In truth, there was only one person whom I could say I truly loved, and it was the same person who had made this appointment for me. The person who had stood by me and accepted all my madness, who had been holding out his hand towards me for six months while I laid in my rubbles and watched the ashes fall.

Yesterday, I had finally taken his hand. It hurt moving, but it was a pain I had to go through to get better.

"It's been a long time since we talked," Dr Samson voiced when I didn't reply. I sat silently on her couch, still too numb to speak, even though it had been says since Dan found me on our living room floor. "Do you want to tell me what's happened since we last spoke? I think it was August, wasn't it? Do you want to tell me what's been happening in your life?"

Where did one start? The aftereffect of the breakup with Mason? The downsizing from my job at the senior center? The long months of being numb, letting the wind push me along, pretending everything was okay, because hoping that pretending everything was okay would eventually make it so?

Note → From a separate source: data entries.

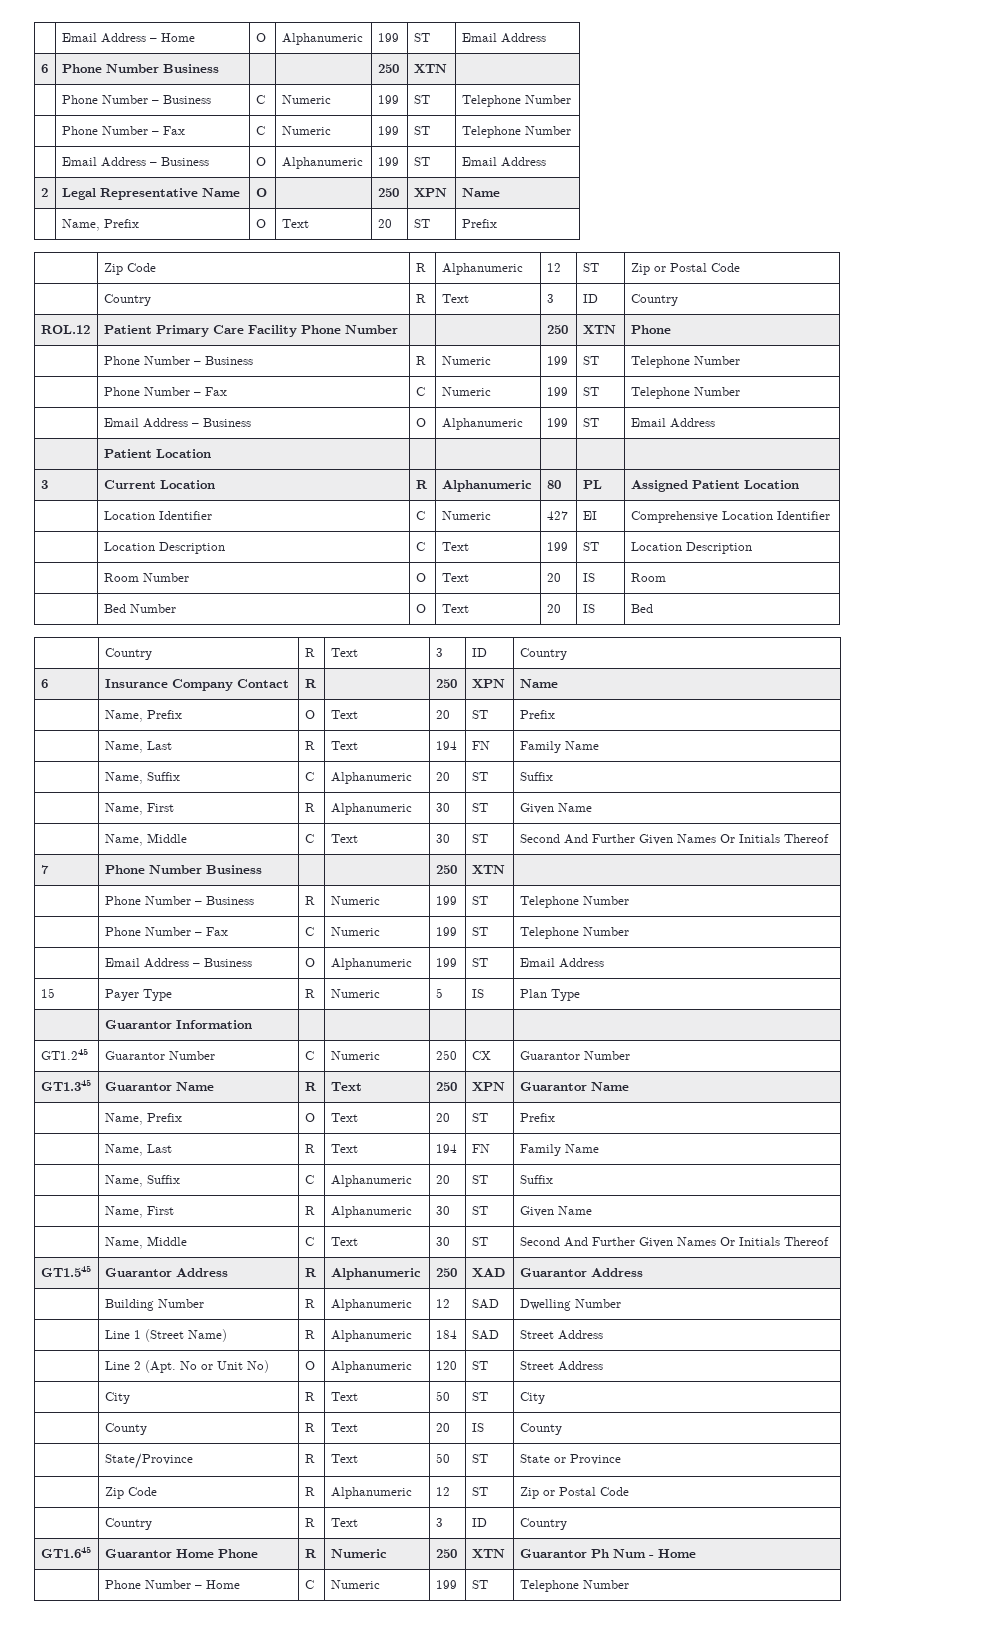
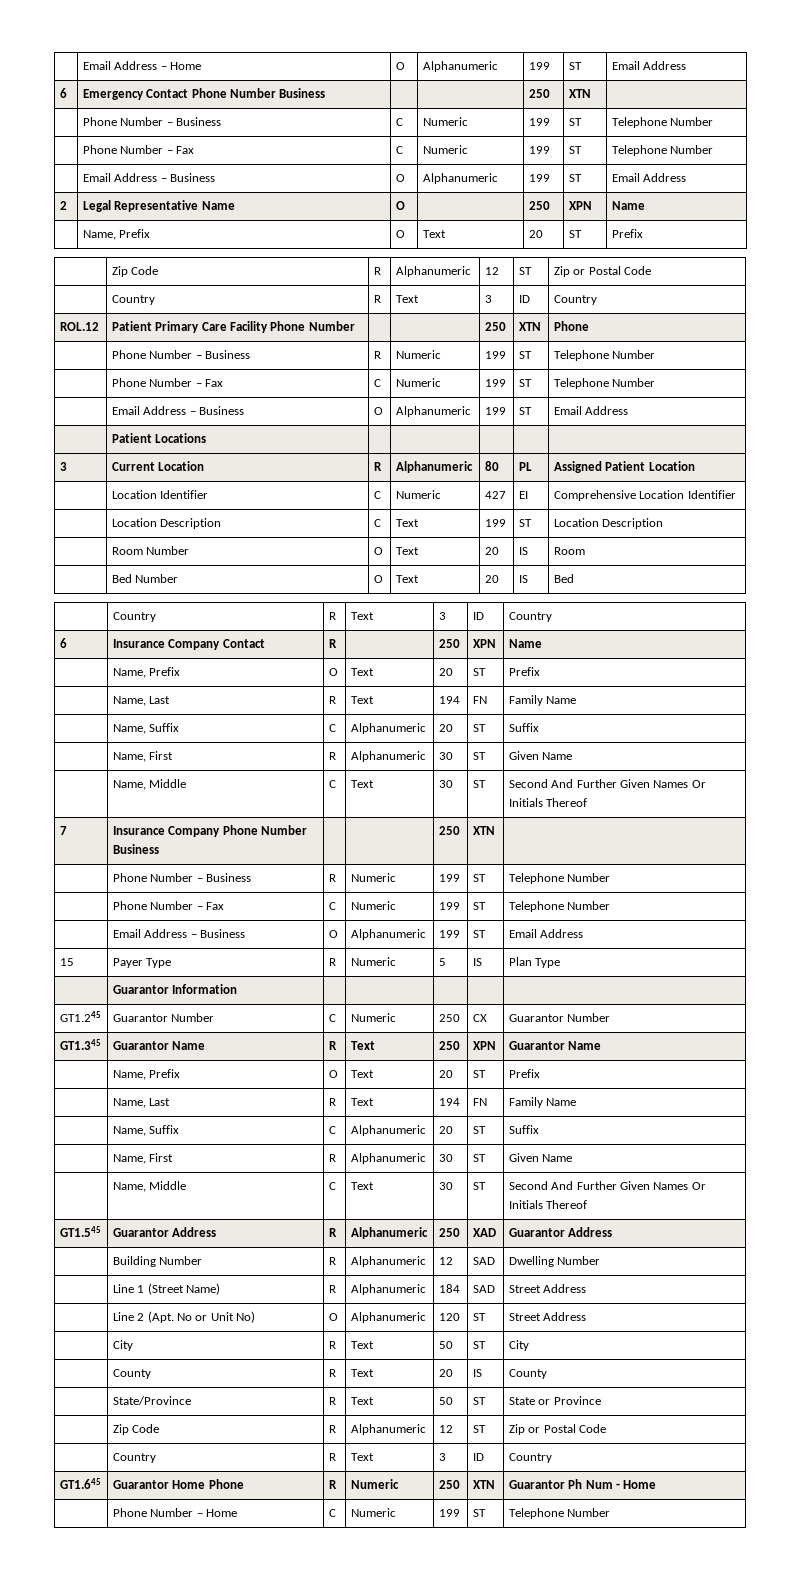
- 6 | Phone Number Business | | | 250 | XTN |
+ 6 | Emergency Contact Phone Number Business | | | 250 | XTN |
- | Patient Location | | | | |
+ | Patient Locations | | | | |
- 7 | Phone Number Business | | | 250 | XTN |
+ 7 | Insurance Company Phone Number Business | | | 250 | XTN |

And then there was Tony again...

"Why don't we start out with something easier," Her voice softened for some reason, and that's when I realized tears were streaming down my cheeks, quietly. I couldn't even keep it together anymore. They came without cause. "Tell me what your favorite song is these days."

Easy. I closed my eyes and knew very well what my favorite song was these days. The problem was, it didn't have a name.

Or maybe... it did.

"Blue. My favorite song... is Blue."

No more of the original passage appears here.